Items from a dataset
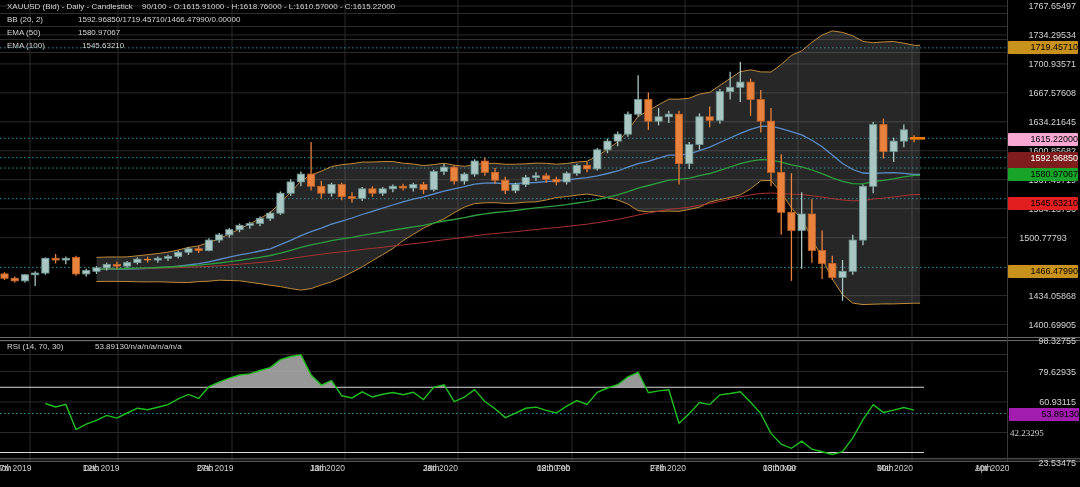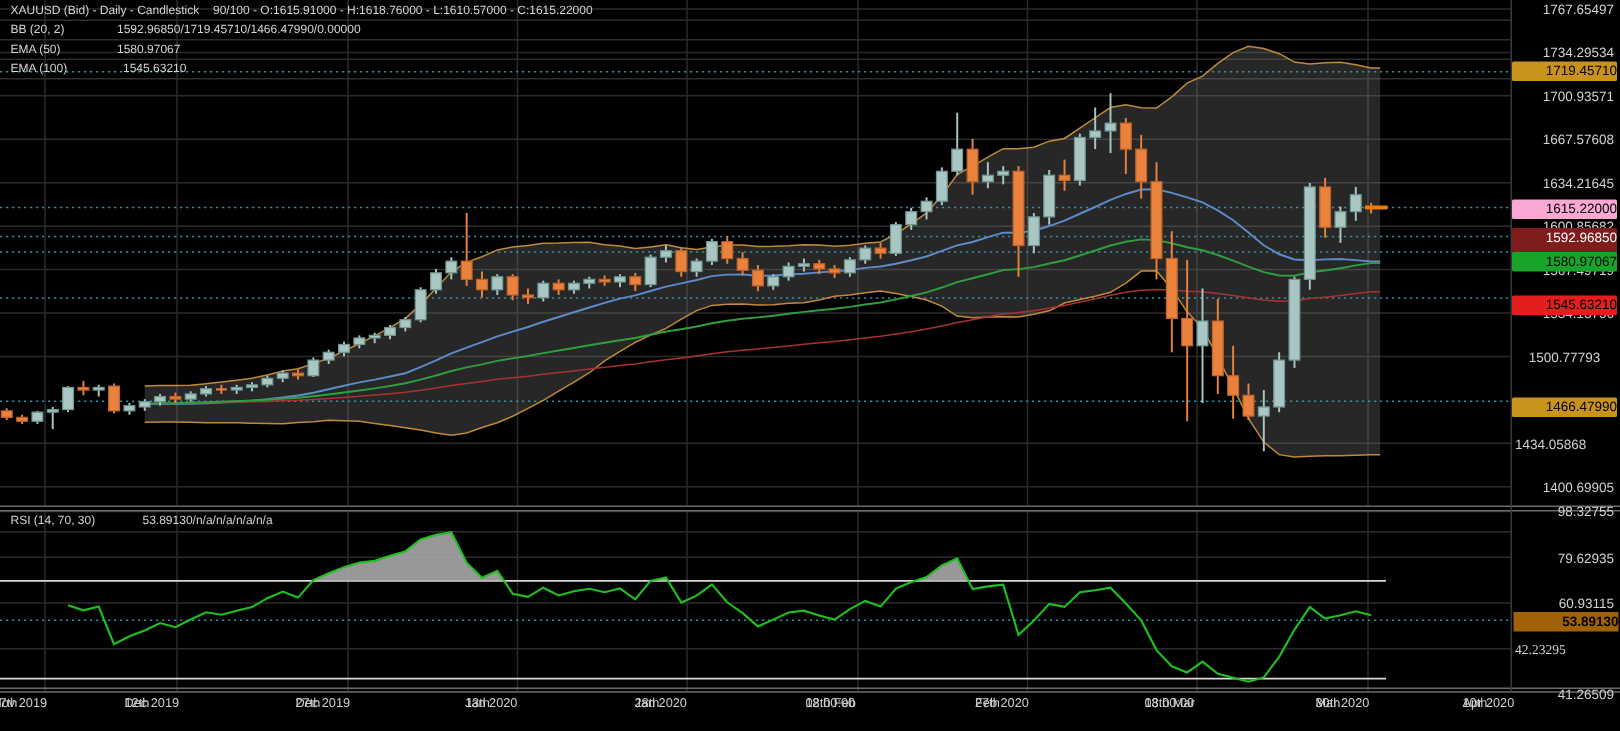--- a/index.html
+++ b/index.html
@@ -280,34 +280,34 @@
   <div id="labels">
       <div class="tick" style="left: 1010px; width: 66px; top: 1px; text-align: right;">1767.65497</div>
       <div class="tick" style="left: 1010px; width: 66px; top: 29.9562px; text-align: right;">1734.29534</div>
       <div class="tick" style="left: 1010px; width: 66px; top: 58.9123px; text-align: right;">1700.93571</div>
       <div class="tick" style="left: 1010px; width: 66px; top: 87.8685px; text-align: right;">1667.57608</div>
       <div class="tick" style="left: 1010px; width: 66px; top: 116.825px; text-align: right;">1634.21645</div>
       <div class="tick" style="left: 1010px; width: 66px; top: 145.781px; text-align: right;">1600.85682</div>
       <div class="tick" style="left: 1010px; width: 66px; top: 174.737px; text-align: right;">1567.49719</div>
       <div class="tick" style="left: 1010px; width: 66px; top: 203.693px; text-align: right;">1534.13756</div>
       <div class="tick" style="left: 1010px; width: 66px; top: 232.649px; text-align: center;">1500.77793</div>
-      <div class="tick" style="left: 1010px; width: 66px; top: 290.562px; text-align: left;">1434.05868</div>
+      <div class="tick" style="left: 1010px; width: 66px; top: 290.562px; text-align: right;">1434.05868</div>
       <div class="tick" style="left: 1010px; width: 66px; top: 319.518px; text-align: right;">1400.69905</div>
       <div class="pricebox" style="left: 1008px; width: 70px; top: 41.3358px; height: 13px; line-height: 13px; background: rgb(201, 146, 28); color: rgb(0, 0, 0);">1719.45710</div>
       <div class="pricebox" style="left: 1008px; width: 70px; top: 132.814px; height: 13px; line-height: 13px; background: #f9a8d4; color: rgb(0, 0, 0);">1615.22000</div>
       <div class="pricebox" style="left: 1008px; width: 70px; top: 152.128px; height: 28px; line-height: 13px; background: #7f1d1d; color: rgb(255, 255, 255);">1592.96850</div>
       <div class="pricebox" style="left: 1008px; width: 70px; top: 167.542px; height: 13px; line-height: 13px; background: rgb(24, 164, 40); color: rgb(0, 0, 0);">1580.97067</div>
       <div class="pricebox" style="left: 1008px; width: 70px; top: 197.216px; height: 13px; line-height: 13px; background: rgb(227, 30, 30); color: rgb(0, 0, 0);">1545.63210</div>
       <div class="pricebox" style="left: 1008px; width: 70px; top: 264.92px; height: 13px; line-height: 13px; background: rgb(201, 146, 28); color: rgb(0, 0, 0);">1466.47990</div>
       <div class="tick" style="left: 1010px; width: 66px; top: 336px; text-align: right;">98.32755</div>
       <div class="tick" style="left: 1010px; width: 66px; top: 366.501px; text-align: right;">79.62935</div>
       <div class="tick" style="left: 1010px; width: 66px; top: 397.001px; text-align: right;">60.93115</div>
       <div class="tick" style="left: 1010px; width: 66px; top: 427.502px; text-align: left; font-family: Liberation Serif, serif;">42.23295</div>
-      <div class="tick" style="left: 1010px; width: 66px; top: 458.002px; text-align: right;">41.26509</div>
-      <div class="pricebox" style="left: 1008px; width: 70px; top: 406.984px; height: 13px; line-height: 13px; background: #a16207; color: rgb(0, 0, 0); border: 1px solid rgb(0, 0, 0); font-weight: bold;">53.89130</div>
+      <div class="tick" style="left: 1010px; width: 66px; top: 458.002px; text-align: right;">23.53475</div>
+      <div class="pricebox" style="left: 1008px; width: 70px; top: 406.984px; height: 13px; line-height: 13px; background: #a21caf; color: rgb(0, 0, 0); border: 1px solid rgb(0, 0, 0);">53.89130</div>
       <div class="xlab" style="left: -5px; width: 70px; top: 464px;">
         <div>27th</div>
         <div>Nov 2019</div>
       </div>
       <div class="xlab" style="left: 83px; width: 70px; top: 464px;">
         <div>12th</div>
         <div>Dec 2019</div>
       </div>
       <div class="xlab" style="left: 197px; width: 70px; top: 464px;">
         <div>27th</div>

...

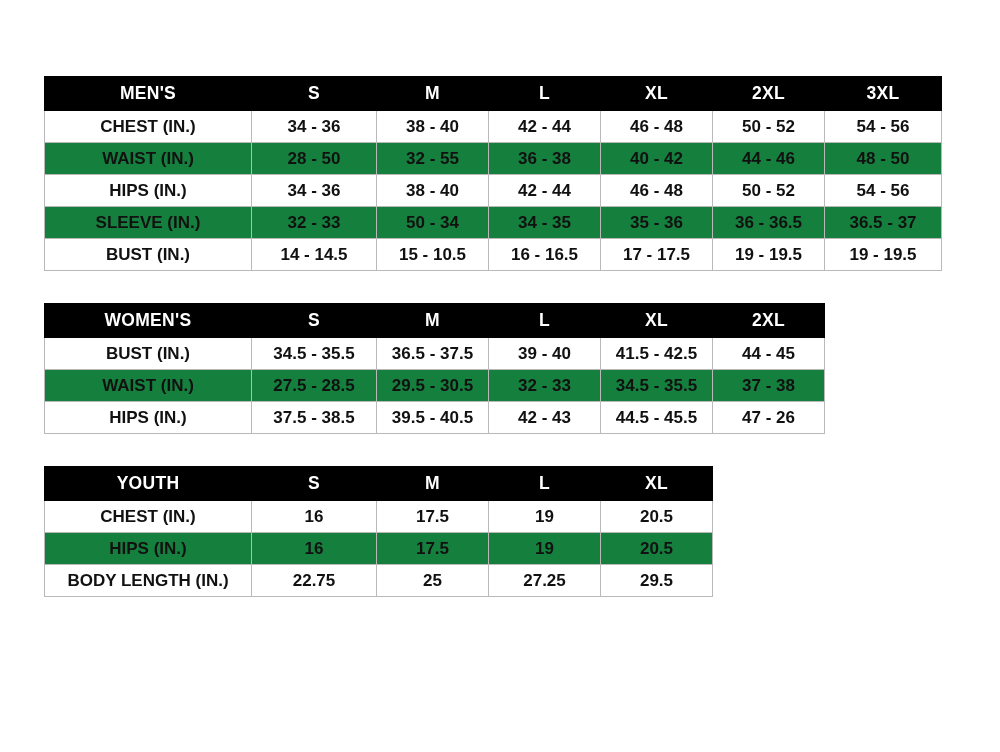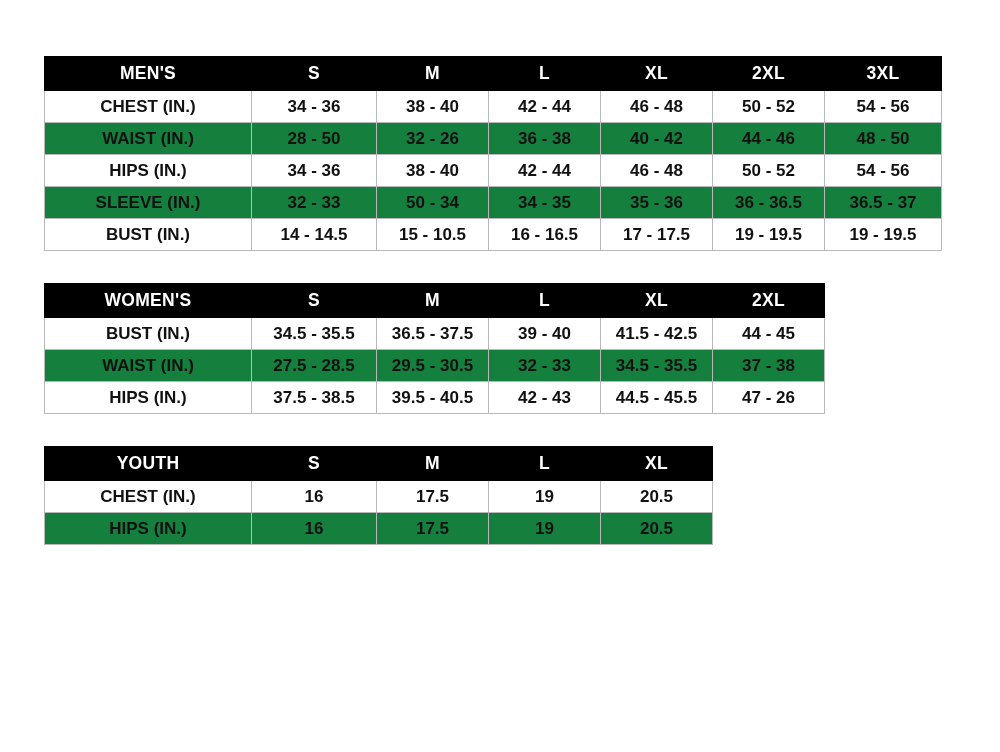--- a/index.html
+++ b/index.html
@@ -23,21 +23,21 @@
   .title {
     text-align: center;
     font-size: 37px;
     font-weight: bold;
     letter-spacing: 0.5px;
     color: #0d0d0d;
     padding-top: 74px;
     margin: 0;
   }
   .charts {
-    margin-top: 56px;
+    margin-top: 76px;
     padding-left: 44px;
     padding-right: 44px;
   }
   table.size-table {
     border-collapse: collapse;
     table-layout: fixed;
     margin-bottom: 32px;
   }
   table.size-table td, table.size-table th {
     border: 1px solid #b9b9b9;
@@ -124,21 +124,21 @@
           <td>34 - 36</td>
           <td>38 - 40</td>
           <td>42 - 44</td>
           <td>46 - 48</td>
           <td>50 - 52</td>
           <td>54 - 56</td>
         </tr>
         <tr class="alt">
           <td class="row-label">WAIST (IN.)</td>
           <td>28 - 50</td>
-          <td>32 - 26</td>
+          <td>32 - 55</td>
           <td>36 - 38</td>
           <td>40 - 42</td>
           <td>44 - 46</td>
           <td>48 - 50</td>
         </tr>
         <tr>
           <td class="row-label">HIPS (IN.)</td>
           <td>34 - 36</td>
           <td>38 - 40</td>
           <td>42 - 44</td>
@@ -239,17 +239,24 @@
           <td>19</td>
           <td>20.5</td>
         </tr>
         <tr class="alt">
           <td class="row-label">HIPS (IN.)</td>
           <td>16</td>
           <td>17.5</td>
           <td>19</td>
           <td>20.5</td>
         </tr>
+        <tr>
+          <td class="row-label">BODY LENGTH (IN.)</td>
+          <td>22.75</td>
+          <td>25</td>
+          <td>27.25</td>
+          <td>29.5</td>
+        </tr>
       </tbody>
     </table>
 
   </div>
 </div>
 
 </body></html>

* * *

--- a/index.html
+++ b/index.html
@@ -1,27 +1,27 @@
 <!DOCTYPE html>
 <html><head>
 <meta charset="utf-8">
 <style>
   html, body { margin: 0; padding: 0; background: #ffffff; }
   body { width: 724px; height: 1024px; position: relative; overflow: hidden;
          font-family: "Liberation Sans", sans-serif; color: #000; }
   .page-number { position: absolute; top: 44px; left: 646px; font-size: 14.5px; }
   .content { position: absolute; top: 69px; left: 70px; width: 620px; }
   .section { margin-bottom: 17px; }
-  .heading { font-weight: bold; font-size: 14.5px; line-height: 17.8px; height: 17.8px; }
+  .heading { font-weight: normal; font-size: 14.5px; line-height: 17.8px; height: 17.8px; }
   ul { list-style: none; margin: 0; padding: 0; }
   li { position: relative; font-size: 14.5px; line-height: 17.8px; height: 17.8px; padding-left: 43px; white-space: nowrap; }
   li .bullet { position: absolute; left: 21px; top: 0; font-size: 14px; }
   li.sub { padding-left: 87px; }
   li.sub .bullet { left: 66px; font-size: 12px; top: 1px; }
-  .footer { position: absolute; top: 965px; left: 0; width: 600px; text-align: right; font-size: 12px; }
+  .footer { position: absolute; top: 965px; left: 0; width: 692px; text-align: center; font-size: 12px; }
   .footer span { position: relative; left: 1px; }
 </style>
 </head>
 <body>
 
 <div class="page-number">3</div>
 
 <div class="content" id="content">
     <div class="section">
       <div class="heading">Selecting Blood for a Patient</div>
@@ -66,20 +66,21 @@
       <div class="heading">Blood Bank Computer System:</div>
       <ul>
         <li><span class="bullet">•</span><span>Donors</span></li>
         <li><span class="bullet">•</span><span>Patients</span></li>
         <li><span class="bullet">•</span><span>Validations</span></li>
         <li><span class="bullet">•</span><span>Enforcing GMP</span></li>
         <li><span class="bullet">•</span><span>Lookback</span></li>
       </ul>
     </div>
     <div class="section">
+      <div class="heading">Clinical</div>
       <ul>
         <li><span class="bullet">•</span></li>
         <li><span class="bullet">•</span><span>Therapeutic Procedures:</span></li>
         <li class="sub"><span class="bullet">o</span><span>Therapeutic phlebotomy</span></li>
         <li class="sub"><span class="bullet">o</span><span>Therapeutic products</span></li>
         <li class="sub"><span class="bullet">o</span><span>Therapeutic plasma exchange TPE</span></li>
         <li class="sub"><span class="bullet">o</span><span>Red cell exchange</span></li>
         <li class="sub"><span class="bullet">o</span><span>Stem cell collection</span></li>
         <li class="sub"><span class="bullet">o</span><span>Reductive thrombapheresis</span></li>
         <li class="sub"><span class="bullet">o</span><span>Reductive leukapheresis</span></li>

### Exercise instructions
Your answer should consist of all lines above that include the string "number".

### Result for this exercise
   .page-number { position: absolute; top: 44px; left: 646px; font-size: 14.5px; }
 <div class="page-number">3</div>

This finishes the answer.